* DIRECTIONS FOR THIS TASK:
Would you tally how many lines in the records include the word "hidden"? Reply with the number only.

Items from a data source
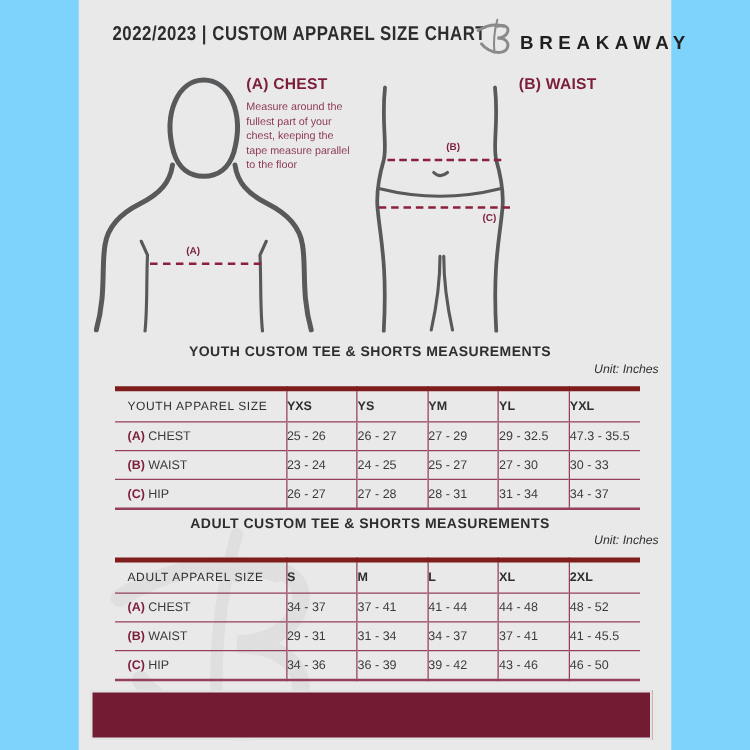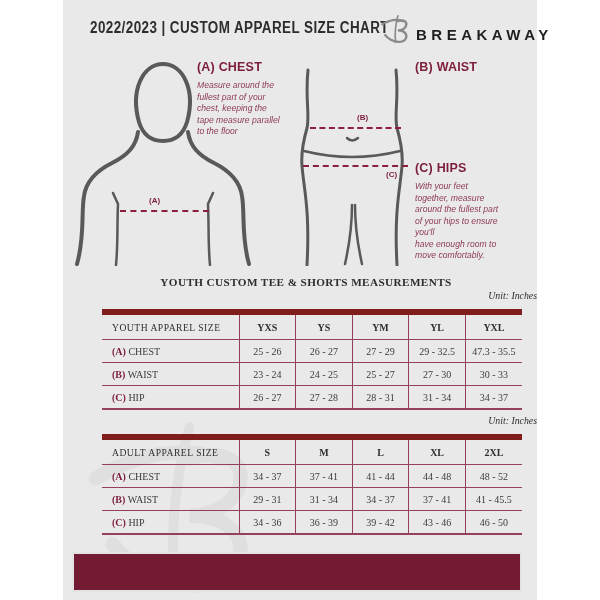--- a/index.html
+++ b/index.html
@@ -1,45 +1,45 @@
 <!DOCTYPE html>
 <html><head>
 <meta charset="utf-8">
 <style>
   html,body{margin:0;padding:0;background:#000;}
-  .stage{position:relative;width:600px;height:600px;background:#ffffff;overflow:hidden;
+  .stage{position:relative;width:600px;height:600px;background:#7dd3fc;overflow:hidden;
          font-family:"Liberation Sans",sans-serif;}
   .page{position:absolute;left:63px;top:0;width:474px;height:600px;background:#e9e9e9;}
 
   
   .hdr-title{position:absolute;left:27px;top:19px;font-size:16px;font-weight:bold;
              color:#2d2d2d;letter-spacing:.5px;white-space:nowrap;}
   .hdr-title .cond{display:inline-block;transform:scaleX(.84);transform-origin:left center;}
   .hdr-logo{position:absolute;left:318px;top:13px;width:30px;height:32px;color:#8a8a8a;}
   .hdr-brand{position:absolute;left:353px;top:26px;font-size:15px;font-weight:bold;
              color:#1f1f1f;letter-spacing:4.5px;white-space:nowrap;}
 
   
   .fig{position:absolute;z-index:2;}
   .info{position:absolute;z-index:3;}
   .info h3{margin:0;font-size:12.5px;font-weight:bold;color:#7c1d3a;letter-spacing:.2px;}
-  .info p{margin:6px 0 0 0;font-size:8.6px;line-height:1.34;font-style:italic;
+  .info p{margin:6px 0 0 0;font-size:8.6px;line-height:1.34;
           color:#8e3a54;white-space:pre-line;}
   .dash{position:absolute;border-top:2px dashed #8c1f3c;z-index:3;}
   .fig-label{position:absolute;font-size:8px;font-weight:bold;color:#7c1d3a;z-index:3;}
 
   
-  .tbl-block{position:absolute;left:12px;width:462px;z-index:2;font-family:Liberation Serif, serif;}
+  .tbl-block{position:absolute;left:2px;width:462px;z-index:2;}
   .tbl-title{text-align:center;font-size:11.2px;font-weight:bold;color:#2e2e2e;
              letter-spacing:.4px;}
   .tbl-unit{text-align:right;font-size:9.8px;font-style:italic;color:#2e2e2e;margin-top:2px;}
   table.sizes{border-collapse:collapse;table-layout:fixed;width:420px;margin:8px 0 0 27px;
-              font-size:10px;color:#3b3b3b;border-top:6px solid #7f1d1d;
+              font-size:10px;color:#3b3b3b;border-top:4px solid #7f1d1d;
               border-bottom:2px solid #95405a;}
-  table.sizes td{border-left:1.2px solid #95405a;text-align:center;height:22px;padding:0;}
+  table.sizes td{border-left:1.2px solid #95405a;text-align:left;height:22px;padding:0;}
   table.sizes td:first-child{border-left:none;text-align:left;padding-left:10px;}
   table.sizes tr{border-top:1.4px solid #95405a;}
   table.sizes tr:first-child{border-top:none;}
   table.sizes tr.hrow td{height:24px;font-weight:bold;color:#2e2e2e;}
   table.sizes tr.hrow td:first-child{font-weight:normal;font-size:9.6px;letter-spacing:.5px;}
   table.sizes .pfx{color:#7c1d3a;font-weight:bold;}
 
   
   .footer-bar{position:absolute;left:9px;top:552px;width:446px;height:36px;
               background:#721b32;border:2px solid #e3e3e3;z-index:2;}
@@ -106,30 +106,20 @@
       <h3>(A) CHEST</h3>
       <p>Measure around the
 fullest part of your
 chest, keeping the
 tape measure parallel
 to the floor</p>
     </div>
     <div class="info" style="left:352px;top:60px;width:120px">
       <h3>(B) WAIST</h3>
     </div>
-    <div class="info" style="left:352px;top:161px;width:122px">
-      <h3>(C) HIPS</h3>
-      <p>With your feet
-together, measure
-around the fullest part
-of your hips to ensure
-you'll
-have enough room to
-move comfortably.</p>
-    </div>
 
     <div class="tbl-block" style="top:276px">
       <div class="tbl-title">YOUTH CUSTOM TEE &amp; SHORTS MEASUREMENTS</div>
       <div class="tbl-unit">Unit: Inches</div>
       <table class="sizes">
         <colgroup>
             <col style="width:137px">
             <col>
             <col>
             <col>
@@ -167,20 +157,21 @@
           <td>27 - 28</td>
           <td>28 - 31</td>
           <td>31 - 34</td>
           <td>34 - 37</td>
         </tr>
       </tbody>
         </table>
     </div>
 
     <div class="tbl-block" style="top:413px">
+      <div class="tbl-title">ADULT CUSTOM TEE &amp; SHORTS MEASUREMENTS</div>
       <div class="tbl-unit">Unit: Inches</div>
       <table class="sizes">
         <colgroup>
             <col style="width:137px">
             <col>
             <col>
             <col>
             <col>
             <col>
           </colgroup>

* YOUR SOLUTION:
2